A Saga is a design pattern that models a distributed transaction as a sequence of local transactions. Each step in the Saga updates data within its own local database and publishes an event or message to trigger the next step.
Crucially, if a step fails, the Saga must execute a series of compensating transactions in reverse order to undo the changes made by the previous steps.
Sagas can be implemented in two ways: 1. Choreography: Nodes listen to events and execute their local transactions independently without a central coordinator. 2. Orchestration: A dedicated service (the Saga Orchestrator) explicitly manages the workflow, sending commands to participant services, tracking state in a persistent Saga Log, and executing compensating actions if any step fails.
System Flow
When the Hotel Service fails, the Saga Orchestrator initiates a compensating transaction to cancel the previously reserved flight, restoring system consistency.
Real-World Examples Indicative
Uber built Cadence (now open-sourced as Temporal.io) to replace ad-hoc state machines in their Go microservices. Uber's trip processing Saga runs as a Temporal workflow with 5 steps: CreateTrip, ReserveDriver, ChargePayment, NotifyRider, and StartTrip. If ChargePayment fails after a payment service timeout, Temporal automatically schedules compensation activities in reverse: CancelDriverReservation, then VoidTrip — each retried with exponential backoff (initial 1s, max 100s) up to 3 times before escalating to compensation.

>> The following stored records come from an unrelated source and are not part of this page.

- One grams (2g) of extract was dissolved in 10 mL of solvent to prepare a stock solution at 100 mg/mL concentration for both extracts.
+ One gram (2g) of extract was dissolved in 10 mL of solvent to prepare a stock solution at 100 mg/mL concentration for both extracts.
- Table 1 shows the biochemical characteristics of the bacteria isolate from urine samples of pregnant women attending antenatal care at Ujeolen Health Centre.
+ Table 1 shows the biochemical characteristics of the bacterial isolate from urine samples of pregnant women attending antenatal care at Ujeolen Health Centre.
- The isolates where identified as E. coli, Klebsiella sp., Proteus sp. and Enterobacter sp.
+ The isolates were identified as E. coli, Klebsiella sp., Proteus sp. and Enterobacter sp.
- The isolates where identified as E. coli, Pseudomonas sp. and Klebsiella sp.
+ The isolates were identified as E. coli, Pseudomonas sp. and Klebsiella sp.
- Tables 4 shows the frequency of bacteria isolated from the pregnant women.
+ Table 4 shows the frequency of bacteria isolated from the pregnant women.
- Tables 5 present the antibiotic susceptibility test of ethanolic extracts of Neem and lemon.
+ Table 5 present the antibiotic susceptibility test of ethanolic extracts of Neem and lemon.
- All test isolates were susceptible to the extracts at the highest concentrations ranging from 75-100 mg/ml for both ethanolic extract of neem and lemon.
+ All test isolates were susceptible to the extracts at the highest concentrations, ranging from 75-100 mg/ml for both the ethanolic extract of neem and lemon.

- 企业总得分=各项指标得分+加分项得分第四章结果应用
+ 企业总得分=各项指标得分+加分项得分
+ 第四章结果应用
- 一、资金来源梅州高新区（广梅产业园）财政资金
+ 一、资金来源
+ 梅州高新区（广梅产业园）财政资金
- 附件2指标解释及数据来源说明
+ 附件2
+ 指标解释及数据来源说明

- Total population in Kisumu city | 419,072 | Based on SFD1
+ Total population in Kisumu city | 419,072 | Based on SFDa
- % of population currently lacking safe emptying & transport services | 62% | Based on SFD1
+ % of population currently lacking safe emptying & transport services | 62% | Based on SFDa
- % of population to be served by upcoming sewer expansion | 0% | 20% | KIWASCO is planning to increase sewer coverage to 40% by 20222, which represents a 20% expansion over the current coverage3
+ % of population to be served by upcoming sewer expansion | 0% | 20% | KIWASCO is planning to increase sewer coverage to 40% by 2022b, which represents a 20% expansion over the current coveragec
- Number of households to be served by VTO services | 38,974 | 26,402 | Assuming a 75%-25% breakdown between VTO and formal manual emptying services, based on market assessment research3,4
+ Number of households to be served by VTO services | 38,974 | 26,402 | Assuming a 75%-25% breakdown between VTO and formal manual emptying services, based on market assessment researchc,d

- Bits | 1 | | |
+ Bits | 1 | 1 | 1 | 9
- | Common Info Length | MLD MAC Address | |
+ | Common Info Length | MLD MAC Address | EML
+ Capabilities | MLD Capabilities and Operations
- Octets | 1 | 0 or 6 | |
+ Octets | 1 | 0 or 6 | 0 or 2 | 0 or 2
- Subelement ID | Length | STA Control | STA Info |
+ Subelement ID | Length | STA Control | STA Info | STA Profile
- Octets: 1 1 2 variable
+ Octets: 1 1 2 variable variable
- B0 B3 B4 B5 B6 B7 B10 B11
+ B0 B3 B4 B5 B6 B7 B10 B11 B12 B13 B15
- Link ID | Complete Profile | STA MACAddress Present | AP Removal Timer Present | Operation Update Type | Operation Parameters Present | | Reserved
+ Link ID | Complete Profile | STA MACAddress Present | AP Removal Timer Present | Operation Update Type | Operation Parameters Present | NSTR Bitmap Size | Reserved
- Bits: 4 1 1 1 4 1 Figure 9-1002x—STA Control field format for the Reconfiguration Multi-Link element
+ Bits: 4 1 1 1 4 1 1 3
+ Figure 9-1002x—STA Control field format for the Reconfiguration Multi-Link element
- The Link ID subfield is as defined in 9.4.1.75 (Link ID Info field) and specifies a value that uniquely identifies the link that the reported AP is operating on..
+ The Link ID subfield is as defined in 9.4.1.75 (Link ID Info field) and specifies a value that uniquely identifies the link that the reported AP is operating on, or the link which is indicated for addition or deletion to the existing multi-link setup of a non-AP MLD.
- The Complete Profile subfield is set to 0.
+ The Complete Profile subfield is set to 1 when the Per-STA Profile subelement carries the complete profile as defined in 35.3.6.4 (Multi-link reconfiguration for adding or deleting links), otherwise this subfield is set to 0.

Temporal persists the entire workflow event history to Cassandra, meaning a Cadence worker crash at any step is transparent — the workflow resumes exactly where it left off on restart with no duplicated steps. At peak, Uber runs 500K+ concurrent Temporal workflows covering trip processing, driver onboarding, and surge pricing calculations.
Stripe's payment processing uses a choreography-style Saga built around idempotency keys. When a client calls POST /v1/charges with an Idempotency-Key: idem_abc123, Stripe stores the key and its status in a Redis-backed idempotency store before executing any step. If the API server crashes after charging the card but before recording the charge in PostgreSQL, the idempotency key marks the operation as "in-flight." When the client retries, Stripe detects the in-flight key, queries the downstream card network's result (which records the charge by its own idempotency token), and replays the PostgreSQL write — guaranteeing exactly-once charge execution. Stripe processes 250M+ API calls/day relying on this idempotency saga architecture, with the Redis idempotency store holding 48-hour TTL keys across all live transactions.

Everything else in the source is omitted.